【第09回】「ゴミを拾うというただそれだけのことが、人生を変えるきっかけになる ~『100万人のゴミ拾い』の取り組み(「100万人のゴミ拾い」実行委員会)
2012.05.15
雨の日本武道館前のでゴミ拾い
「みなさん、おはようございます! この『100万人のゴミ拾い』は、目の前のゴミを堂々と拾える人たちをどんどん増やしていこうということでやっているプロジェクトです。一つの目標として、5月3日を、バレンタインデー(2月14日)でチョコを贈ったり、節分(2月3日)で豆をまいたりするのと同じように、誰が決めたかわからないけど“ゴミを拾う日”だというようにしていきたいと思っています。2010年の段階で全国各地の10万人、今年は12万3千人と、どんどん増えてきています。あいにくの天気ですが、どうぞよろしくお願いします」
降りしきる雨の中、「100万人のゴミ拾い」呼びかけ人・荒川祐二さんの声が響く。
2012年5月3日(祝)、太平洋沿岸をゆっくりと進む低気圧の影響で、東日本を中心として全国的に雨模様となった。東京都内は時に横なぐりの強い雨となる。荒川さんの前に立ち並ぶのは、学生ボランティアなど有志10数名と、この日のスペシャルゲスト・ビジュアル系アーティストの砂月(さつき)さんをはじめ、SwallowtaiLのYanagiさん、EATHERLYの守(まもる)さん、ROGUEのミナミさんが駆けつけてくれた。アーティストの聖地・日本武道館の前で、これからゴミ拾いをはじめようというのだ。
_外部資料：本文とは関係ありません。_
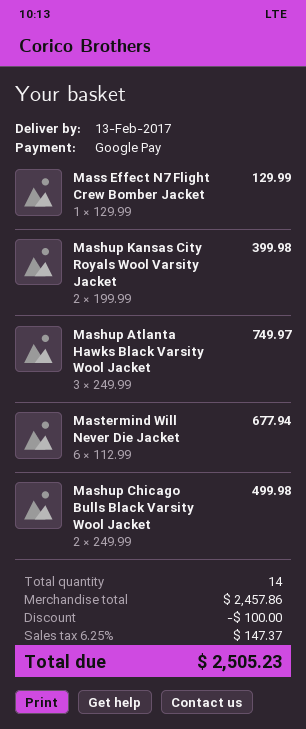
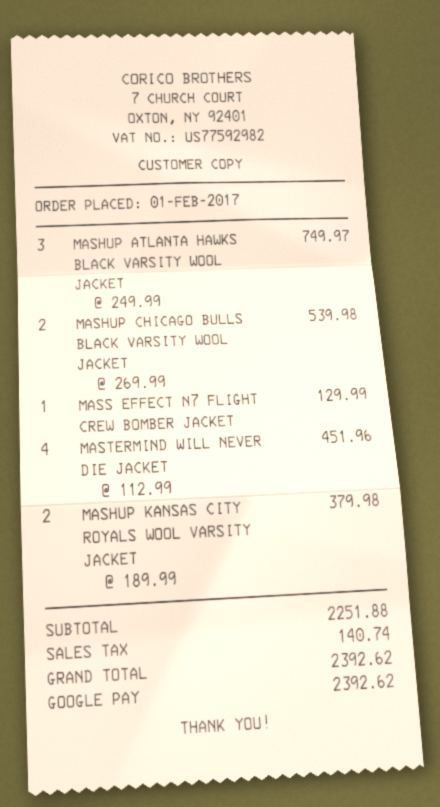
Mashup Kansas City Royals Wool Varsity Jacket: 2 x 199.99 = 399.98 -> 2 x 189.99 = 379.98
Mastermind Will Never Die Jacket: 6 x 112.99 = 677.94 -> 4 x 112.99 = 451.96
Mashup Chicago Bulls Black Varsity Wool Jacket: 2 x 249.99 = 499.98 -> 2 x 269.99 = 539.98
subtotal: 2457.86 -> 2251.88
discount: 100.00 -> none
tax: 147.37 -> 140.74
total: 2505.23 -> 2392.62

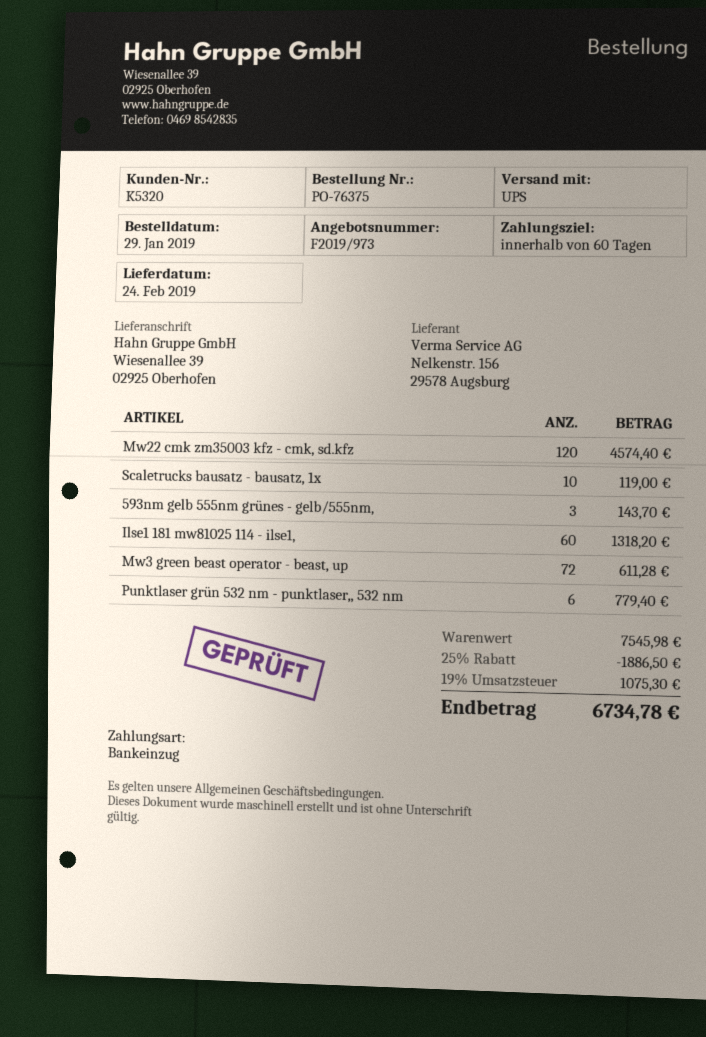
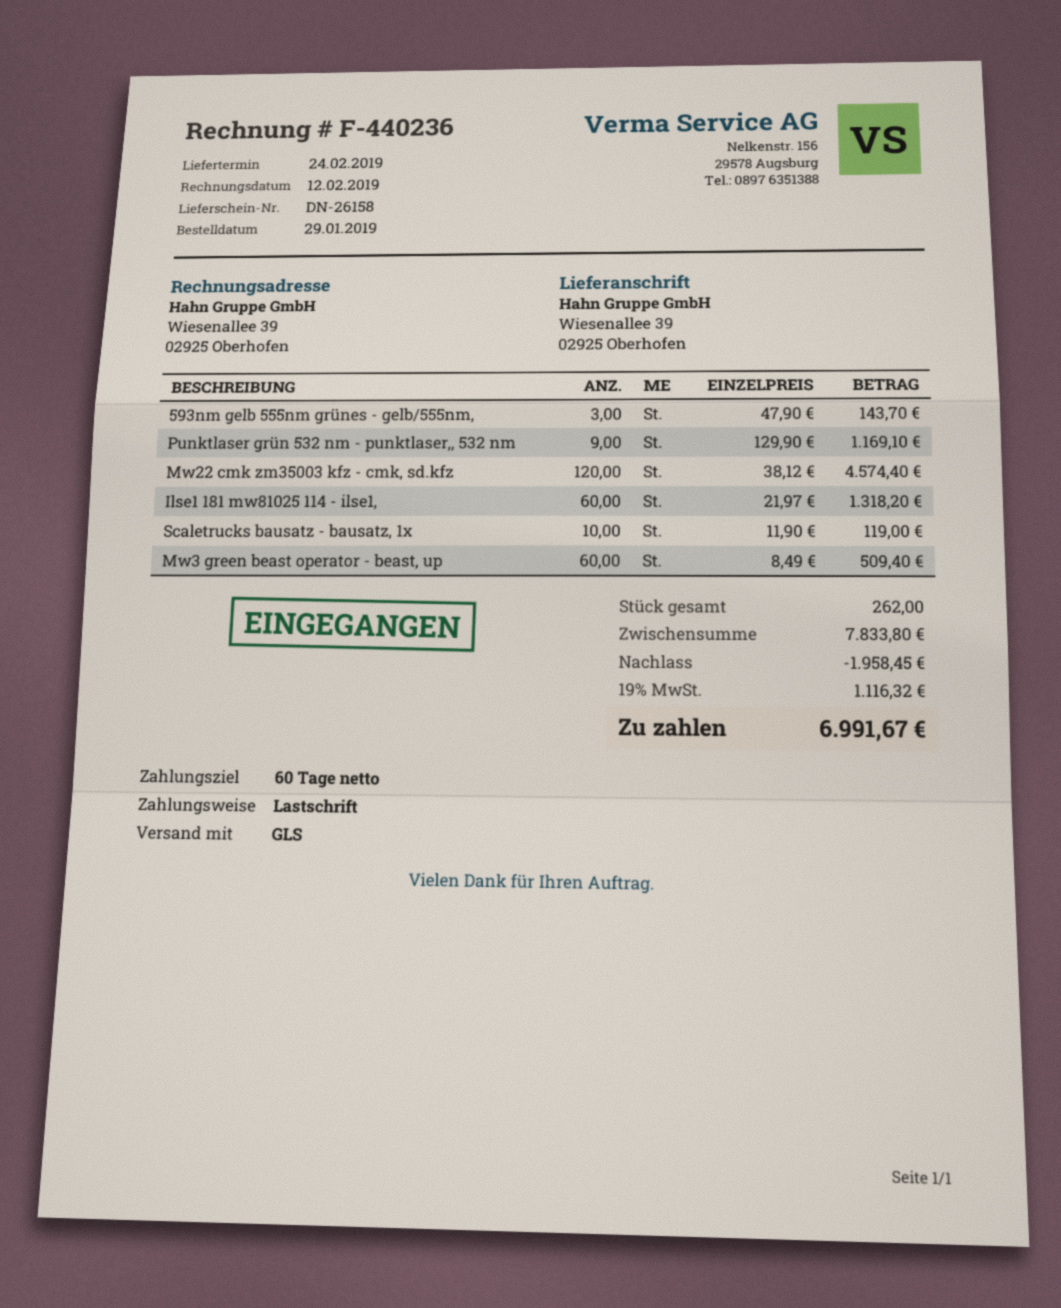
shipping method: UPS -> GLS
Mw3 green beast operator - beast, up: 72 for 611.28 -> 60 for 509.40
Punktlaser grün 532 nm - punktlaser,, 532 nm: 6 for 779.40 -> 9 for 1169.10
subtotal: 7545.98 -> 7833.80
discount: 1886.50 -> 1958.45
tax: 19% = 1075.30 -> 19% = 1116.32
total: 6734.78 -> 6991.67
公園内の緑地は意外にきれいで、一見、ゴミは見当たらない。ただ、繁みの中や物陰には、コンビニ弁当のプラスチックの空き箱や、空き缶・空きびん、菓子袋などが潜む。アメの小袋やたばこの吸い殻などの小さなゴミも、よく見ると半ば土に埋もれて散らばっているのがわかる。大まかに分別しながら、ビニール袋に拾い集めていった。
路面には、仔亀の圧死骸もいくつか見られた。雨に誘われて這い出てきたところを車のタイヤに踏みつぶされたらしい。こちらは、つまんで土の上に移すことにする。
降りしきる雨の中、鬱蒼と緑濃い公園の一角でゴミを拾いながら静かな時間を過ごすのも、案外に乙なものだったといえる。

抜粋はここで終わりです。